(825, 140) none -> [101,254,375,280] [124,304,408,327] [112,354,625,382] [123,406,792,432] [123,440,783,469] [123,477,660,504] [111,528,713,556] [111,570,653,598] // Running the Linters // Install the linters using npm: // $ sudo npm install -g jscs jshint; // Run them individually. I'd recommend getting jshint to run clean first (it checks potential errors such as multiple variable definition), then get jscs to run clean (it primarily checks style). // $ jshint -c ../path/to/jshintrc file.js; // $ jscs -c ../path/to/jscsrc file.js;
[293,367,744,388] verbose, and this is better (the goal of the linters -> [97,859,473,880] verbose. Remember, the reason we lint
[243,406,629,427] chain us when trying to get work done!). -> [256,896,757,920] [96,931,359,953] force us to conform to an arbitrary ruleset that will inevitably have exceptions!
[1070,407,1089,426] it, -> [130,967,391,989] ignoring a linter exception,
...
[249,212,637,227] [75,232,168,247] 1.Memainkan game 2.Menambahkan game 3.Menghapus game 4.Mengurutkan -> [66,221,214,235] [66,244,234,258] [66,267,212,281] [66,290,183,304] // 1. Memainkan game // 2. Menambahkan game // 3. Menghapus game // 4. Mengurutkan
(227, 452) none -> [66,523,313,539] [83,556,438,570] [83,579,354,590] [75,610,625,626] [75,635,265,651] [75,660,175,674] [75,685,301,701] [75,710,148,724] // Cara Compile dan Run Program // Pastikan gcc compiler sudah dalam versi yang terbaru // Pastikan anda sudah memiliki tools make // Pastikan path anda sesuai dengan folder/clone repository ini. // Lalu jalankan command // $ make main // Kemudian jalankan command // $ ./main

■ Instructions for the task ■
The lines above, starting at the one with "[249,212,637,227] [75,232,168,247] 1.Memainkan" and ending at the one with "(227, 452) none", are the only ones to return, exactly as written.

■ Your solution ■
[249,212,637,227] [75,232,168,247] 1.Memainkan game 2.Menambahkan game 3.Menghapus game 4.Mengurutkan -> [66,221,214,235] [66,244,234,258] [66,267,212,281] [66,290,183,304] // 1. Memainkan game // 2. Menambahkan game // 3. Menghapus game // 4. Mengurutkan
(227, 452) none -> [66,523,313,539] [83,556,438,570] [83,579,354,590] [75,610,625,626] [75,635,265,651] [75,660,175,674] [75,685,301,701] [75,710,148,724] // Cara Compile dan Run Program // Pastikan gcc compiler sudah dalam versi yang terbaru // Pastikan anda sudah memiliki tools make // Pastikan path anda sesuai dengan folder/clone repository ini. // Lalu jalankan command // $ make main // Kemudian jalankan command // $ ./main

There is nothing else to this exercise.